On savait depuis nos lectures de l’historien Michel Pastoureau que les couleurs sont « produites » par les sociétés et non pas par des artistes ou des savants, aussi géniaux soient-ils. La styliste Catherine Legrand qu’on a connue aux côtés d’Ariane Mnouchkine au Théâtre du soleil a passé une grande partie de sa vie à voyager pour collectionner les tissus, costumes, parures et photos qu’elle a rassemblés dans Indigo, un superbe livre-carnet de voyages. Elle y a rencontré les producteurs de cette teinture et les a mis en situation d’expliquer leurs passions et leur combat pour survivre.

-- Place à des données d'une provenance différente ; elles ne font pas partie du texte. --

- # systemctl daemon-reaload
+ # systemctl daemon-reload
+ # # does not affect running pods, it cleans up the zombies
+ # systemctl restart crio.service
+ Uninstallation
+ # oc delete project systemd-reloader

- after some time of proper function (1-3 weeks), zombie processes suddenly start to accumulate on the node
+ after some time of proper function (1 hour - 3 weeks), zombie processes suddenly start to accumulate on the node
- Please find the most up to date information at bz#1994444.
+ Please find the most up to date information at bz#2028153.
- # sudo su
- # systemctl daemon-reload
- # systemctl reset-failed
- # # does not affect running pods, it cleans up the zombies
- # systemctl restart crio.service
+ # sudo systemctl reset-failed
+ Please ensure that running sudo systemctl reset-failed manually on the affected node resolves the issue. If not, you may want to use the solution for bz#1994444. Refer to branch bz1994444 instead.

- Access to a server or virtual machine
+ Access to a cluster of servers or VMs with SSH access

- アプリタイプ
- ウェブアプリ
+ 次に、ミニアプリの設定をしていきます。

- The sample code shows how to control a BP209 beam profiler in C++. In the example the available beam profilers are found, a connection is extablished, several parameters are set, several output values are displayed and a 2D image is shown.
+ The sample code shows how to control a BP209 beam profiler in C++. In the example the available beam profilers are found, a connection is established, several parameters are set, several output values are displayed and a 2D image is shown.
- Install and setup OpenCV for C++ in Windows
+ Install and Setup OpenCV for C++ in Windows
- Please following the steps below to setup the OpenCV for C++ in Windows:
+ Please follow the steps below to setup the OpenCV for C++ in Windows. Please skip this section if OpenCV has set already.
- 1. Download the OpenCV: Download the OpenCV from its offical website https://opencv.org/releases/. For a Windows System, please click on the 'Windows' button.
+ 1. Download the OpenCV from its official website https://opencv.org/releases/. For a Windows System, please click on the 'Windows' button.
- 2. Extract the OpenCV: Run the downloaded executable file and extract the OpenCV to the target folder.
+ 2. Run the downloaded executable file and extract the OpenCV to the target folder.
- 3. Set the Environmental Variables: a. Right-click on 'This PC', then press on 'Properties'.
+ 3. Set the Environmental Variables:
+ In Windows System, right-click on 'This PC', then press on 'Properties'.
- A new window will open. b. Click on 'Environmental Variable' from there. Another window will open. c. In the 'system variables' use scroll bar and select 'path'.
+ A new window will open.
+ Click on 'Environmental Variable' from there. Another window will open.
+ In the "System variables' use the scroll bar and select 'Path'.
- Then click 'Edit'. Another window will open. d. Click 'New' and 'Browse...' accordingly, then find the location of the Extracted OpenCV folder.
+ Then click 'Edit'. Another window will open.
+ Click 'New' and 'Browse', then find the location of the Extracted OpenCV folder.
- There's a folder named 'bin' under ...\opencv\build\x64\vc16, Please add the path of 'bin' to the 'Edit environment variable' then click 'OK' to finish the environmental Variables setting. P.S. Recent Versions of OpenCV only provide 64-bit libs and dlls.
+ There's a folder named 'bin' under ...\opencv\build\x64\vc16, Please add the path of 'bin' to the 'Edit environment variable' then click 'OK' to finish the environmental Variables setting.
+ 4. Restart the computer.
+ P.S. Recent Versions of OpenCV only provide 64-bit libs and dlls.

Pastoureau pense que les couleurs servent à classer et opposer des objets, des personnes et des fonctions. Il souligne le goût pour la couleur rouge, entre l’Antiquité et le Moyen-Age, notamment l’Allemagne qui met en scène le fameux petit Chaperon rouge pendant l’an mil, le bleu étant peu visible. Tout change au XIe siècle lorsque le bleu devient la couleur du manteau de la Vierge. Des vitraux des cathédrales aux armoiries des Capet qui fixent les fleurs de lys sur fond azur, le bleu promu royal s’impose face au rouge impérial et papal. Il devient ensuite une couleur « morale », « honnête » contre le noir de la Réforme et le blanc qui, tous deux, quittent l’univers des couleurs, ce que confirmera Newton scientifiquement avec l’expérience du prisme en 1666. Mais tout n’est pas perdu : le bleu est porté en triomphe à partir du XVIIIe siècle, les technologies se diversifient avec une forme de géographie : le pastel en Europe et l’indigo dans les pays tropicaux.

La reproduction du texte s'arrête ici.